Foi orando, inclusive, que Almira diz ter recebido o "dom".
— Meu pai benzia quem tinha dor mas não quis me ensinar. Então minha tia disse que era pra eu pedir a Deus. Quem quer aprender tem que ir atrás — acredita a benzedeira, que usa brasa, tesoura, barbante, aliança e até toucinho.
Ela também prescreve xaropes caseiros que ela mesma faz, seguindo receitas herdadas de sua mãe e avó.
Entre peças de crochê e pinturas, sua atividade das horas vagas, imagens e objetos relacionados à pecuária e à cultura de laço fazem parte da decoração na casa de dona Almira. O gosto pelo tradicionalismo gaúcho é intrínseco à sua família, uma paixão alimentada pelo marido, falecido há dez anos.

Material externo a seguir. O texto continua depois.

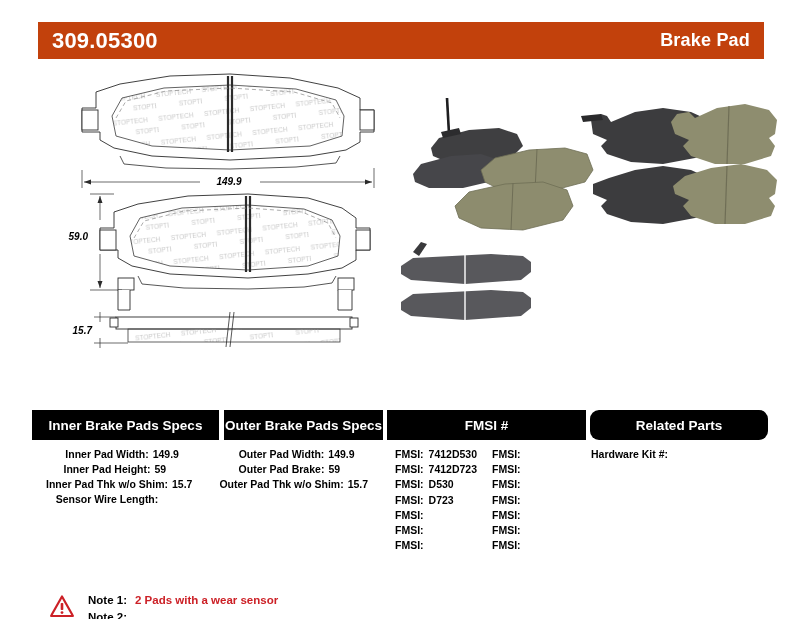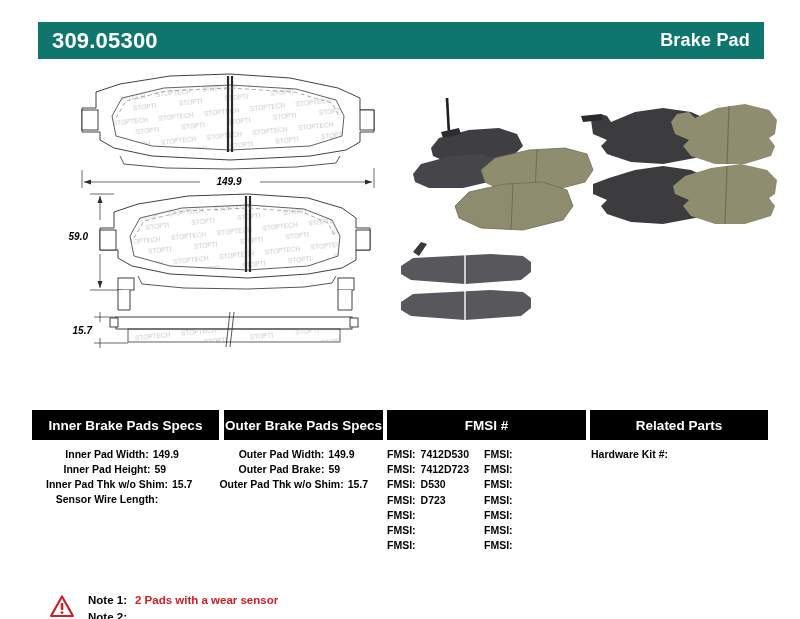--- a/index.html
+++ b/index.html
@@ -19,21 +19,21 @@
     overflow: hidden;
   }
 
   
   .header-bar {
     position: absolute;
     left: 38px;
     top: 22px;
     width: 726px;
     height: 37px;
-    background: #0f766e;
+    background: #c2410c;
     display: flex;
     align-items: center;
     justify-content: space-between;
     padding: 0 14px;
     box-sizing: border-box;
   }
   .header-part {
     color: #ffffff;
     font-size: 22px;
     font-weight: bold;
@@ -88,21 +88,21 @@
     font-size: 13.5px;
     font-weight: bold;
     display: flex;
     align-items: center;
     justify-content: center;
     box-sizing: border-box;
   }
   .th-inner  { width: 188px; }
   .th-outer  { width: 160px; margin-left: 1px; }
   .th-fmsi   { width: 200px; }
-  .th-rel    { width: 179px; }
+  .th-rel    { width: 179px; border-radius: 9px; }
 
   .tbody {
     display: flex;
     padding-top: 7px;
     font-size: 10.5px;
     font-weight: bold;
   }
   .col-inner  { width: 188px; }
   .col-outer  { width: 161px; }
   .col-fmsi   { width: 200px; }
@@ -126,20 +126,21 @@
   
   .fmsi-grid {
     display: flex;
     padding-left: 6px;
   }
   .fmsi-sub { width: 107px; }
   .fmsi-row {
     display: flex;
     line-height: 15.2px;
     white-space: nowrap;
+    margin-left: 8px;
   }
   .fmsi-key { }
   .fmsi-val { padding-left: 5px; }
 
   .rel-row {
     line-height: 15px;
     padding-left: 10px;
     white-space: nowrap;
   }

Sendo assim, além de curar dores no nervo ciático, mordida de aranha, dor de cabeça, rendido (lesão por esforço físico), sapinho, cobreiro, amarelão, e a chamada "zipela" (erisipela; inflamação na pele) em humanos, a benzedeira também faz reza para bois e cavalos, seja de perto ou de longe.
— Geralmente a gente só telefona pra ela, diz a pelagem (cor do pelo) e o local onde tá o animal. Em poucos dias as verrugas, que são contagiosas, começam a cair — relata Rodrigo Reis de Oliveira, 41, que vive em Caxias do Sul mas mantém animais em propriedade de São Francisco de Paula.
Ele conta que há mais de 20 anos apela ao dom de dona Almira para curar seus animais. A eficácia é tanta, que na maioria dos casos de verruga e bicheira (infestação de larvas transmitida por moscas) ele sequer precisa acionar o médico veterinário.
— Ela não cobra nada, às vezes a gente leva uma agrado, uma compota de doce ou um melado, mas não se deve pagar e nem agradecer pela benzedura — afirma Oliveira.